Firms who are not direct members of a clearing house must rely on having their trades cleared by an intermediary, who is a direct member of the Clearing House.
A business model used globally with Clearing Houses is a two tier membership structure, with the first tier being direct Members, who contractually face the Clearing House and must respond to all requirements and liabilities as a result of their membership. In the US these firms as known as Futures Commission Merchants (FCMs) although nowadays they clear a wide range of products, not just futures. Outside the US these firms are generally known as Clearing Brokers (CBs).
Firms who choose not to become a Member of a Central Counter Party (CCP) are generally known as Clients, hence the term Client Clearing.

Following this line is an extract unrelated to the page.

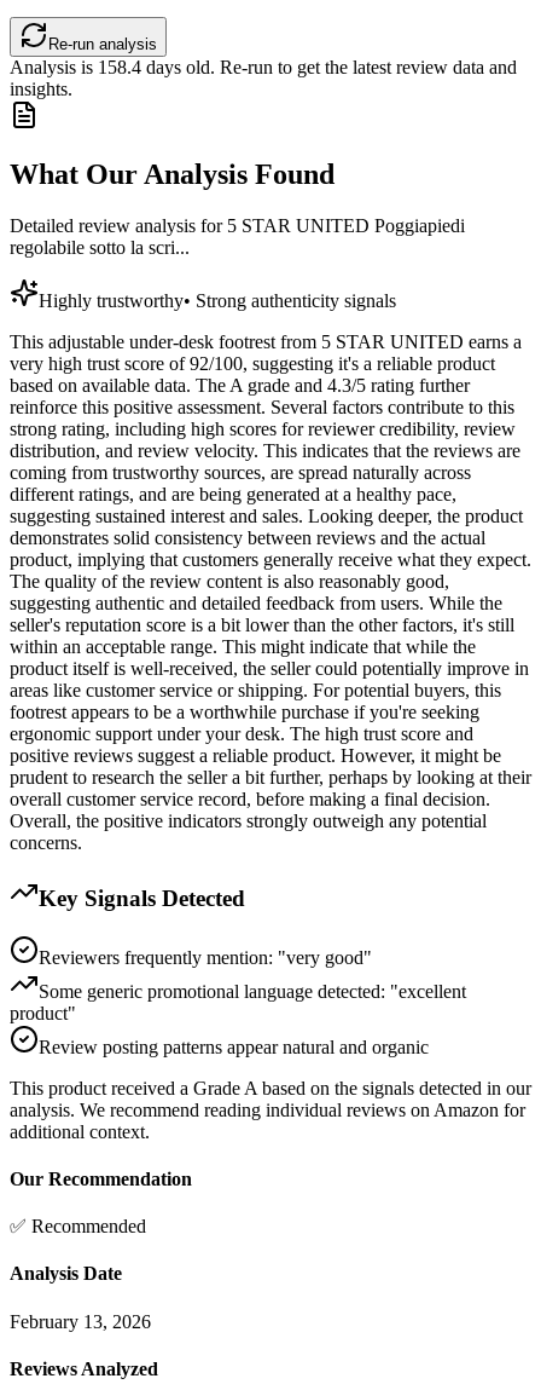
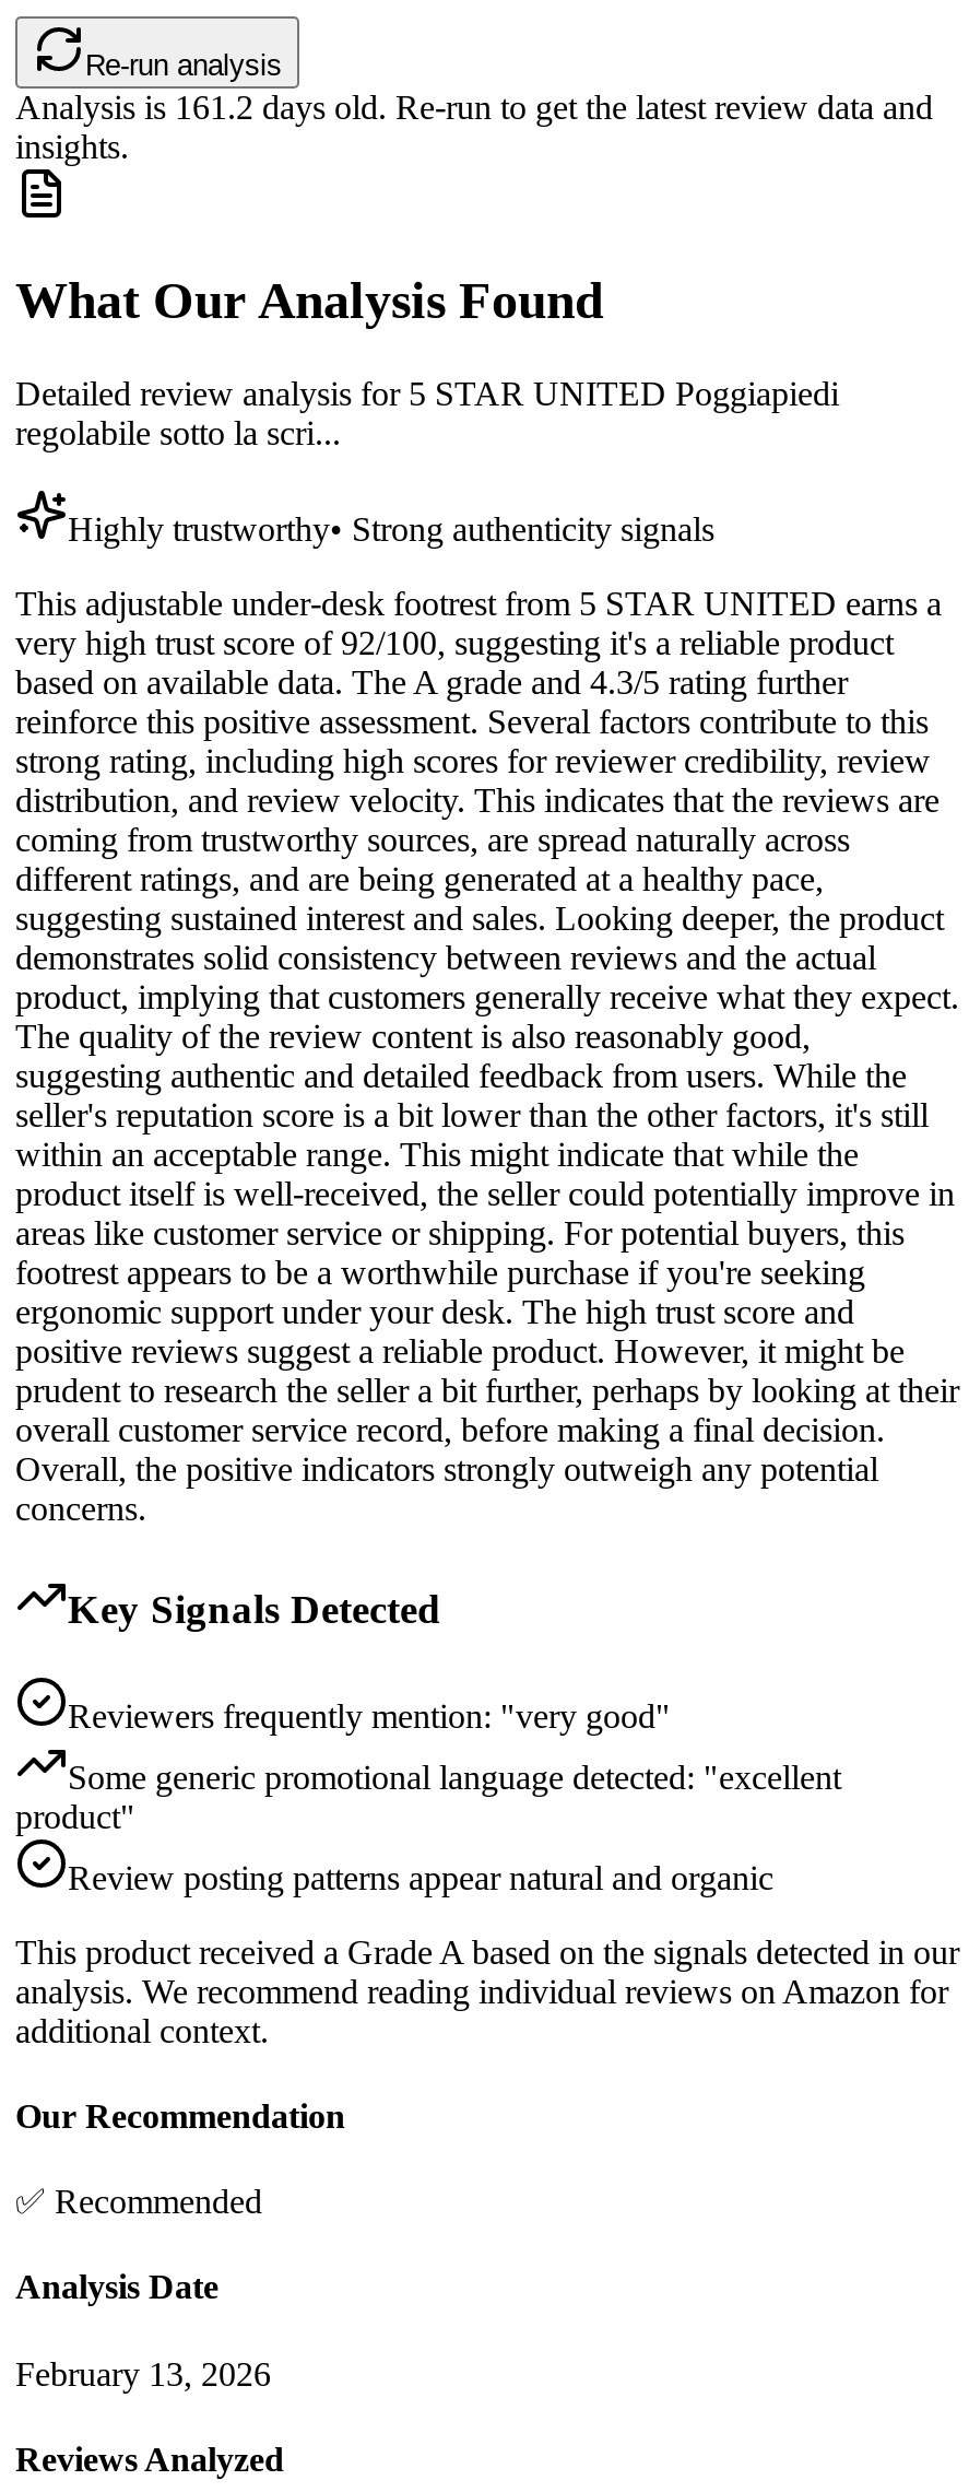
[10,57,517,78] Analysis is158.4days old. Re-run to get the latest review data and -> [15,89,933,126] Analysis is161.2days old. Re-run to get the latest review data and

Economically and contractually a new trade for a Client (with their original Counterparty) is presented to the CCP by a Member, and assuming it is cleared is then split into this contractual structure (outside the US):
Outside US: Client Member CCP Original Counterparty
Within the US, the FCM model has the Client in a direct relationship with the CCP legally, but with the FCM acting as a guarantor of sorts for default management and settlement:
US: Client CCP Original Counterparty (but with settlement being via the FCM)
Any firm acting as an FCM or CB must settle all liabilities required by a CCP including Variation Margin, Initial Margin, Default / Guarantee Fund contribution, plus any capital charges on their own business for holding the Client Trades.